4. ADDITIONAL INTEREST
(a) The Company, the Guarantors and the Initial Purchasers
agree that the Holders of Registrable Securities will suffer damages if the
Company and the Guarantors fail to fulfill their obligations under Section 2 or
Section 3 hereof and that it would not be feasible to ascertain the extent of
such damages with precision.

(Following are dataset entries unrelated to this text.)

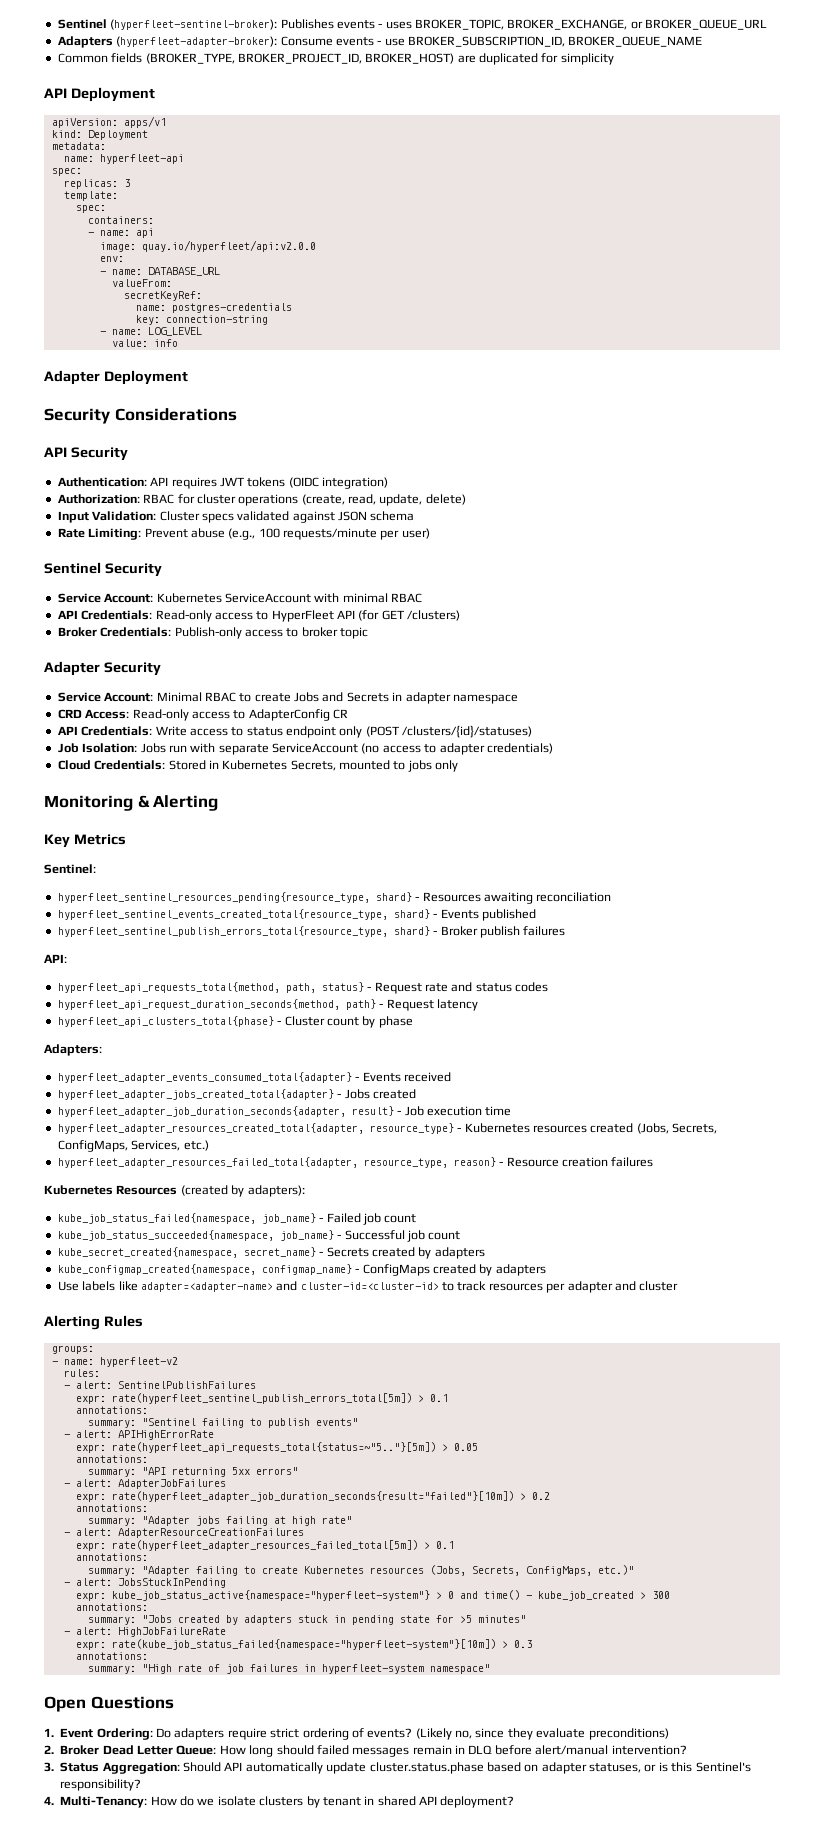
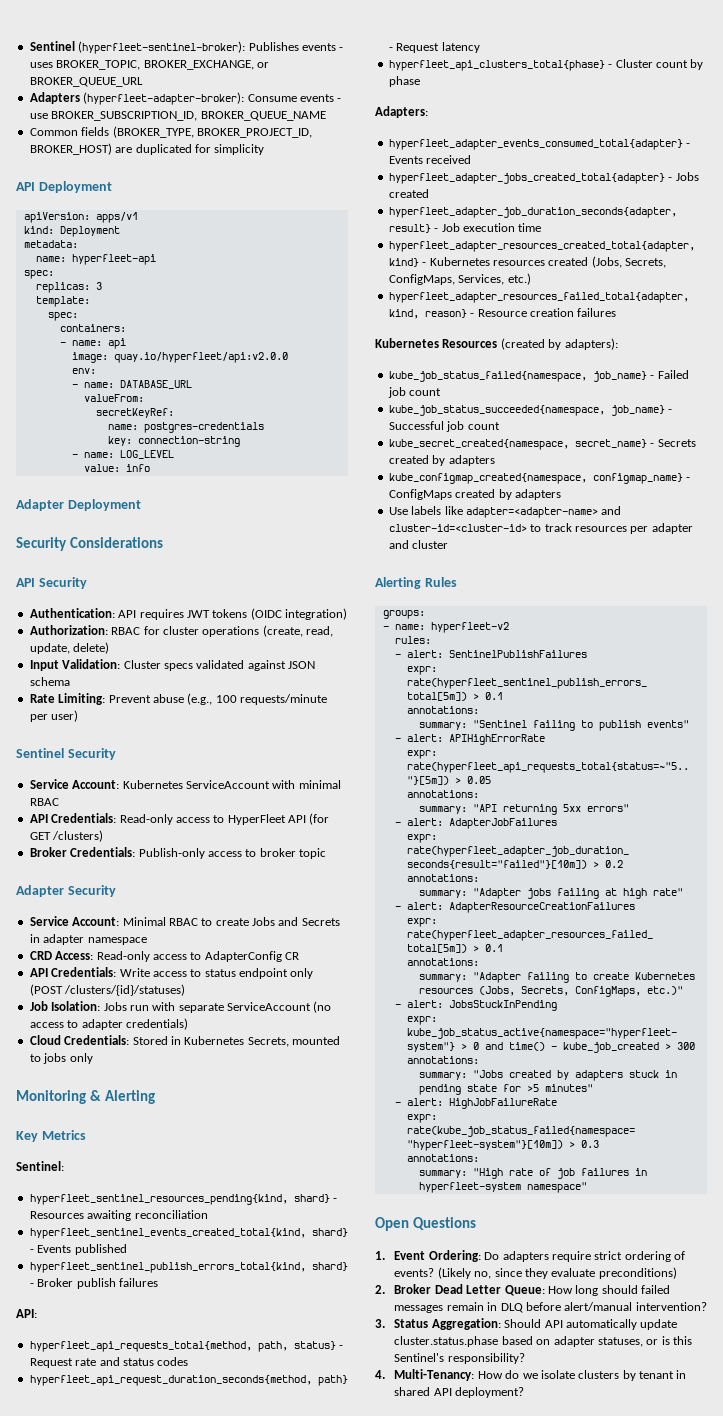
- hyperfleet_sentinel_resources_pending{resource_type, shard} - Resources awaiting reconciliation
+ hyperfleet_sentinel_resources_pending{kind, shard} - Resources awaiting reconciliation
- hyperfleet_sentinel_events_created_total{resource_type, shard} - Events published
+ hyperfleet_sentinel_events_created_total{kind, shard} - Events published
- hyperfleet_sentinel_publish_errors_total{resource_type, shard} - Broker publish failures
+ hyperfleet_sentinel_publish_errors_total{kind, shard} - Broker publish failures
- hyperfleet_adapter_resources_created_total{adapter, resource_type} - Kubernetes resources created (Jobs, Secrets, ConfigMaps, Services, etc.)
+ hyperfleet_adapter_resources_created_total{adapter, kind} - Kubernetes resources created (Jobs, Secrets, ConfigMaps, Services, etc.)
- hyperfleet_adapter_resources_failed_total{adapter, resource_type, reason} - Resource creation failures
+ hyperfleet_adapter_resources_failed_total{adapter, kind, reason} - Resource creation failures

Accordingly, the Company and the Guarantors jointly
and severally agree (solely, with respect to the Guarantors, to the extent of
8
their respective guarantee obligations under the Indenture) to pay additional
interest on the Notes ("Additional Interest") under the circumstances and to the
extent set forth below:
(i) if neither the Exchange Registration Statement nor the
Initial Shelf Registration has been filed on or prior to the Filing
Date;
(ii) if neither the Exchange Registration Statement nor the
Initial Shelf Registration has been declared effective on or prior to
the Effectiveness Date;
(iii) if an Initial Shelf Registration required by Section
2(c)(2) has not been filed on or prior to the date 45 days after
delivery of the Shelf Notice;
(iv) if an Initial Shelf Registration required by Section
2(c)(2) has not been declared effective on or prior to the date 120 days
after the delivery of the Shelf Notice; and/or
(v) if (A) the Company and the Guarantors have not exchanged
the Exchange Securities for all Securities validly tendered in
accordance with the terms of the Exchange Offer on or prior to the
Consummation Date or (B) the Exchange Registration Statement ceases to
be effective at any time prior to the time that the Exchange Offer is
consummated as to all Securities validly tendered or (C) if applicable,
the Shelf Registration has been declared effective and such Shelf
Registration ceases to be effective at any time prior to the termination
of the Effectiveness Period.
(each such event referred to in clauses (i) through (v) above is a "Registration
Default"). The sole remedy available to Holders of the Securities for a
Registration Default will be the accrual of Additional Interest as follows: the
per annum interest rate on the Notes will increase by .25% during the first
90-day period following the occurrence of a Registration Default and until it is
waived or cured; and the per annum interest rate will increase by an additional
..25% for each subsequent 90-day period during which the Registration Default
remains uncured, up to a maximum additional interest rate of 2.0% per annum,
PROVIDED, HOWEVER, that only Holders of Private Exchange Securities shall be
entitled to receive Additional Interest as a result of a Registration Default
pursuant to clause (iii) or (iv), PROVIDED, FURTHER, that (1) upon the filing of
the Exchange Registration Statement or the Initial Shelf Registration (in the
case of (i) above), (2) upon the effectiveness of the Exchange Registration
Statement or a Shelf Registration (in the case of (ii) above), (3) upon the
filing of the Shelf Registration (in the case of (iii) above), (4) upon the
effectiveness of the Shelf Registration (in the case of (iv) above), (5) upon
the exchange of Exchange Securities for all Securities tendered or the
effectiveness of a Shelf Registration (in the case of (v)(A) above), or upon the
subsequent effectiveness of the Exchange Registration Statement which had ceased
to remain effective or the effectiveness of a Shelf Registration (in the case of
(v)(B) above), or upon the subsequent effectiveness of the Shelf Registration
which had ceased to remain effective (in the case of (v)(C) above), or (6) upon
the date that the Registrable Note may be transferred without restriction under
the Securities Act pursuant to subsection (k) of Rule 144 (in the case of each
Note), Additional Interest on the Notes as a result of such clause (i), (ii),
(iii), (iv) or (v) (or the relevant subclause thereof), as the case may be,
shall cease to accrue and the interest rate on the Notes will revert to the
interest rate
9
originally borne by the Notes. For the avoidance of doubt, holders of the Series
B Notes shall not be entitled to Additional Interest pursuant to this Agreement.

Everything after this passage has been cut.